◆ **Requirement**
An exact copy of all the data is required, with pictures left out.

○ ○ ○ ○ ○ ○ ○

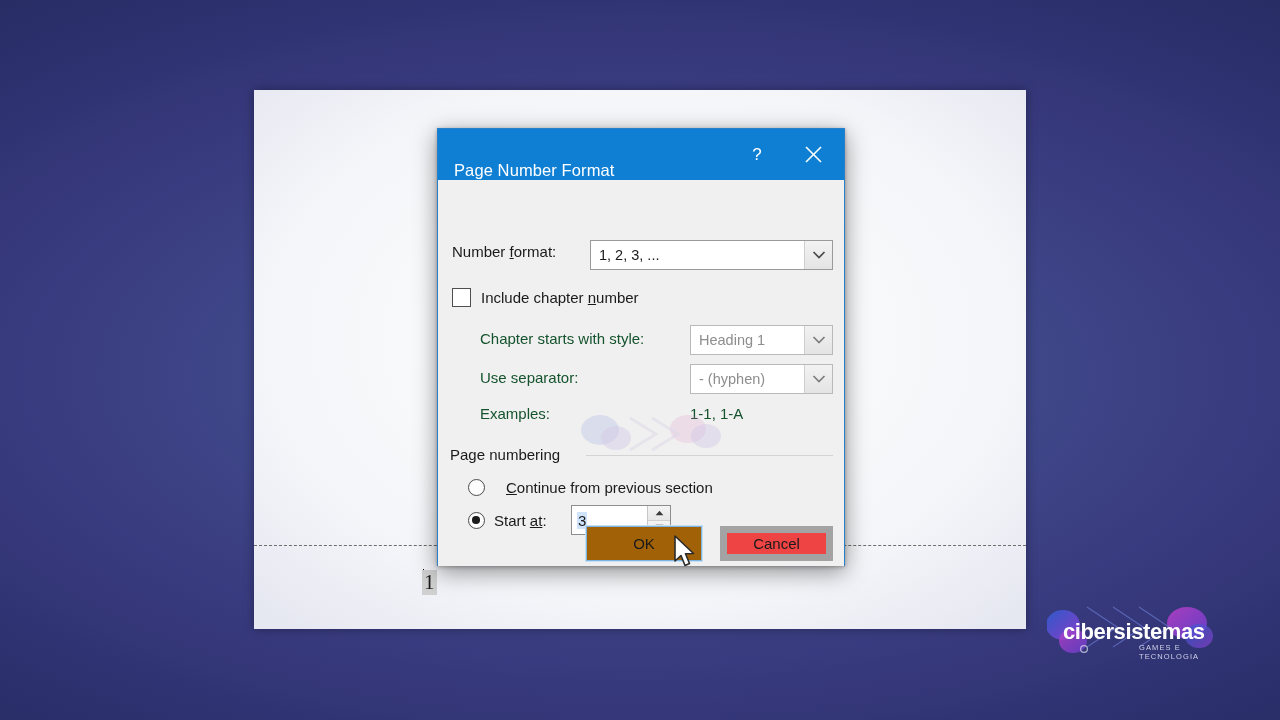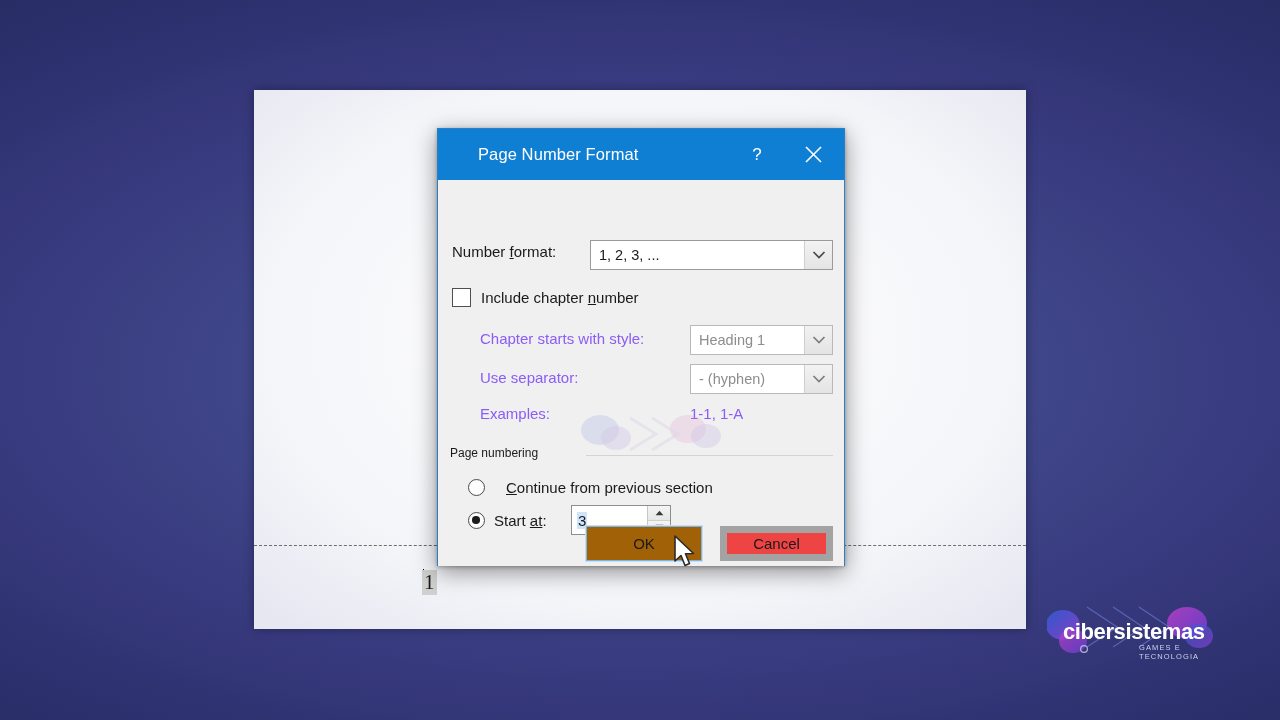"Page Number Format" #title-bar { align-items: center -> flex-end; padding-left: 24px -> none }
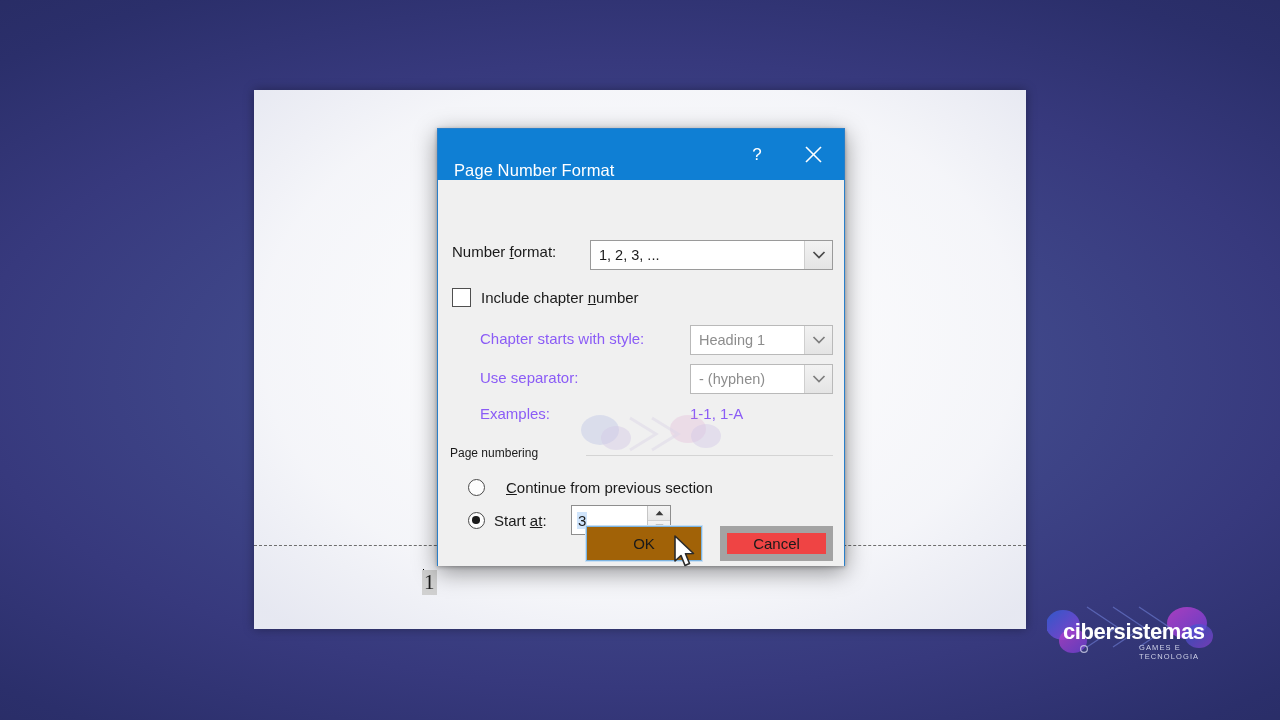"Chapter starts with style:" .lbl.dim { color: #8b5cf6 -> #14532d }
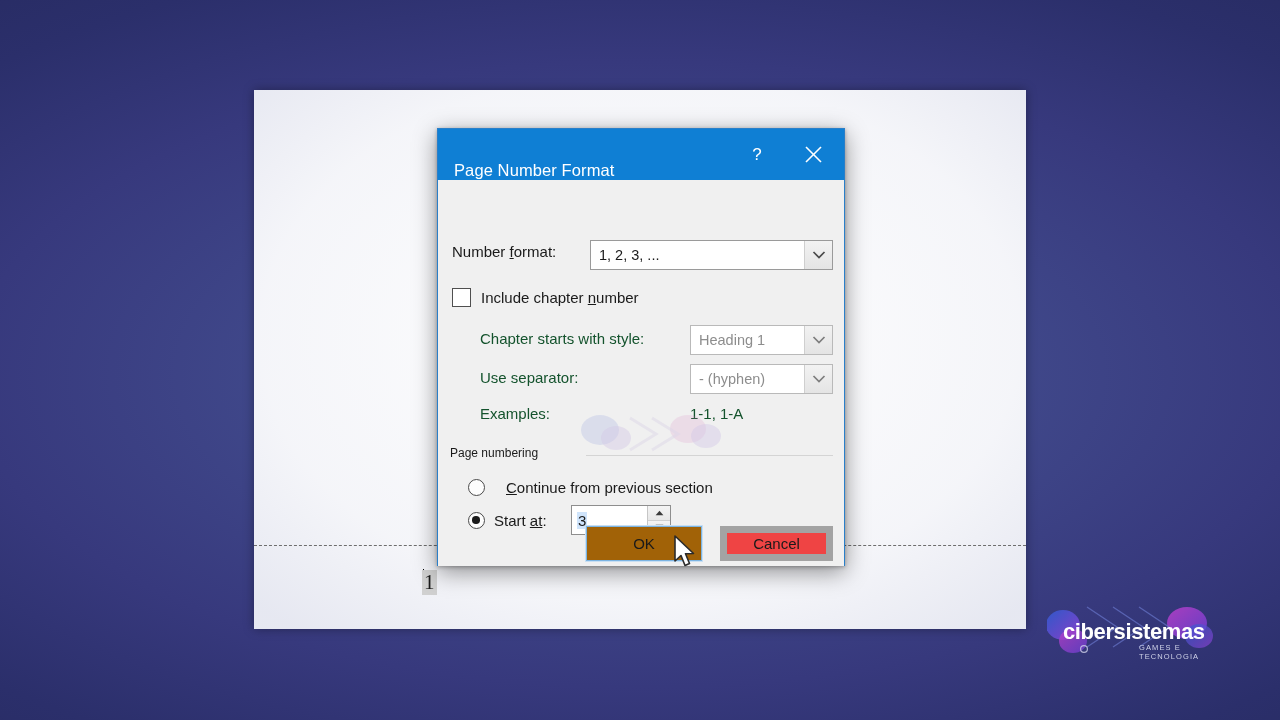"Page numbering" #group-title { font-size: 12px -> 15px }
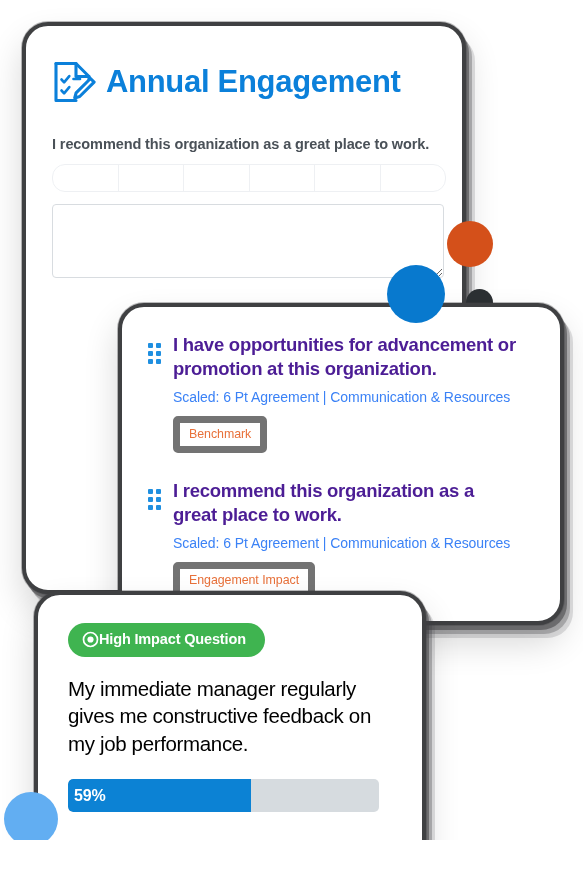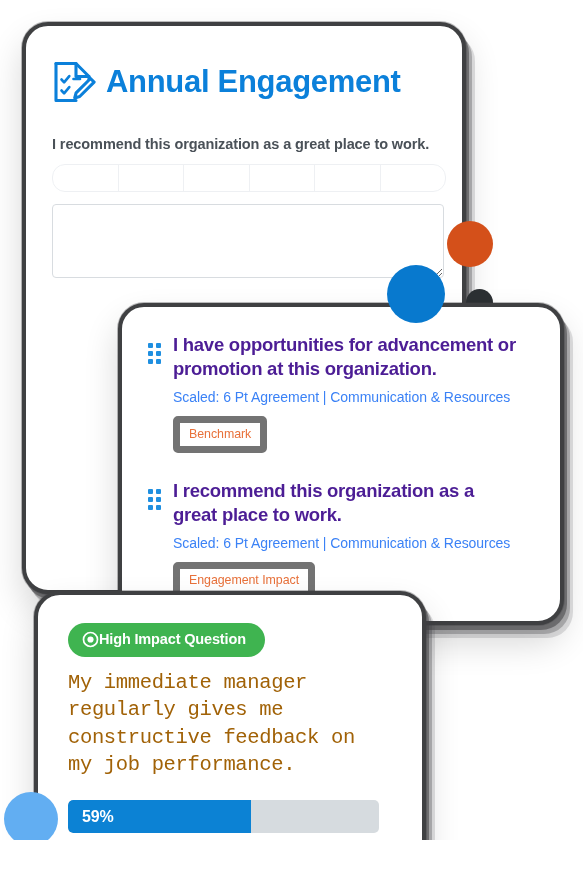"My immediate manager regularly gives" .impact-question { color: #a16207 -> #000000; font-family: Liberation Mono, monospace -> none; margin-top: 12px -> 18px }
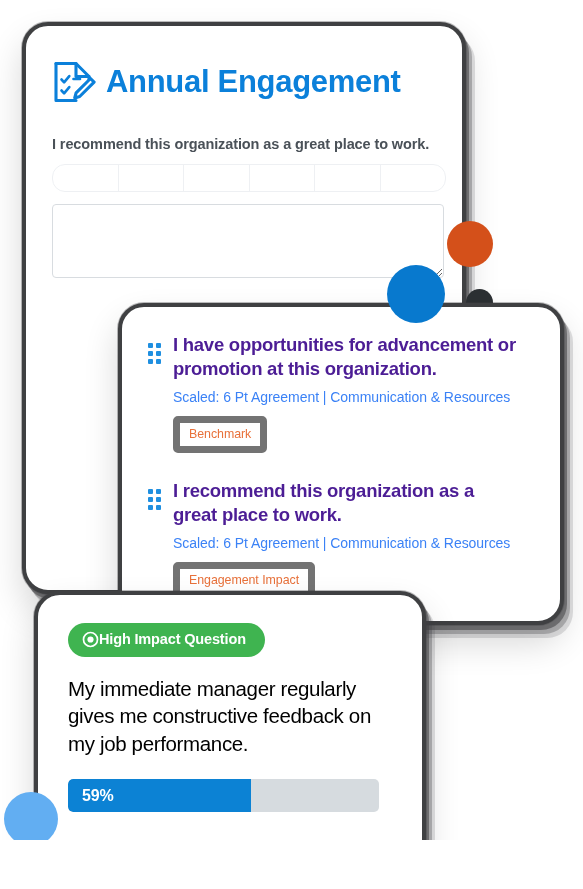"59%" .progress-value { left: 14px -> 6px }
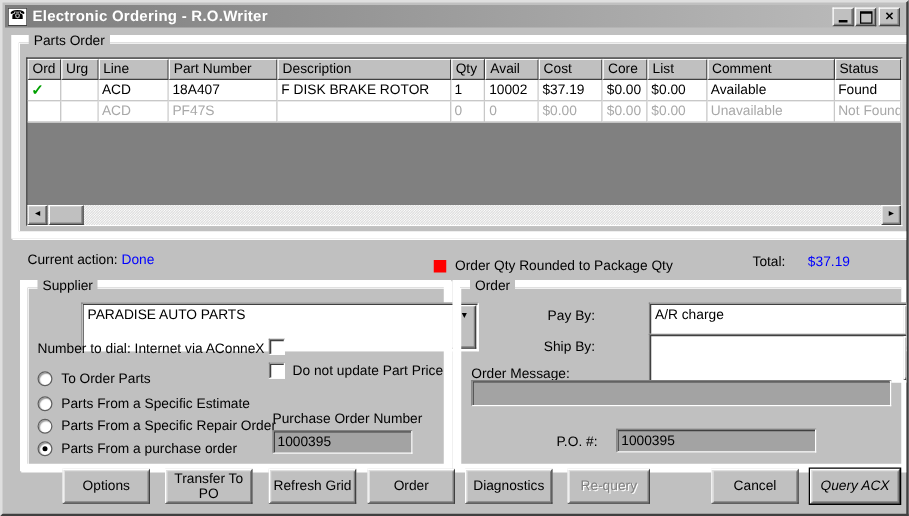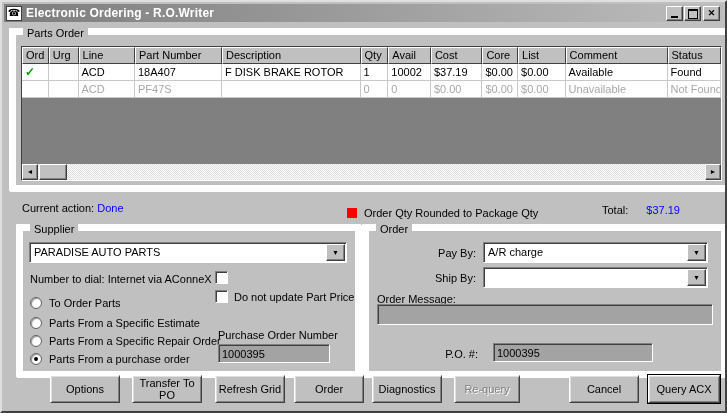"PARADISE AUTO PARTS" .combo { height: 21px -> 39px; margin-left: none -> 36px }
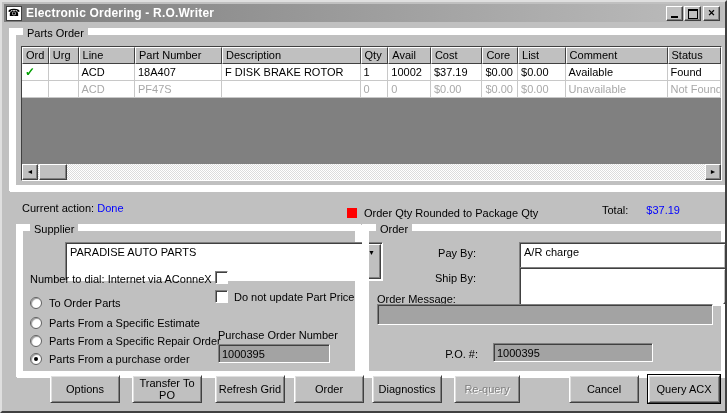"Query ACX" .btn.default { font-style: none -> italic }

○ ○ ○ ○ ○ ○ ○

◆ **Output**
"Page Number Format" #title-bar { align-items: center -> flex-end; padding-left: 24px -> none }
"Chapter starts with style:" .lbl.dim { color: #8b5cf6 -> #14532d }
"Page numbering" #group-title { font-size: 12px -> 15px }
"My immediate manager regularly gives" .impact-question { color: #a16207 -> #000000; font-family: Liberation Mono, monospace -> none; margin-top: 12px -> 18px }
"59%" .progress-value { left: 14px -> 6px }
"PARADISE AUTO PARTS" .combo { height: 21px -> 39px; margin-left: none -> 36px }
"Query ACX" .btn.default { font-style: none -> italic }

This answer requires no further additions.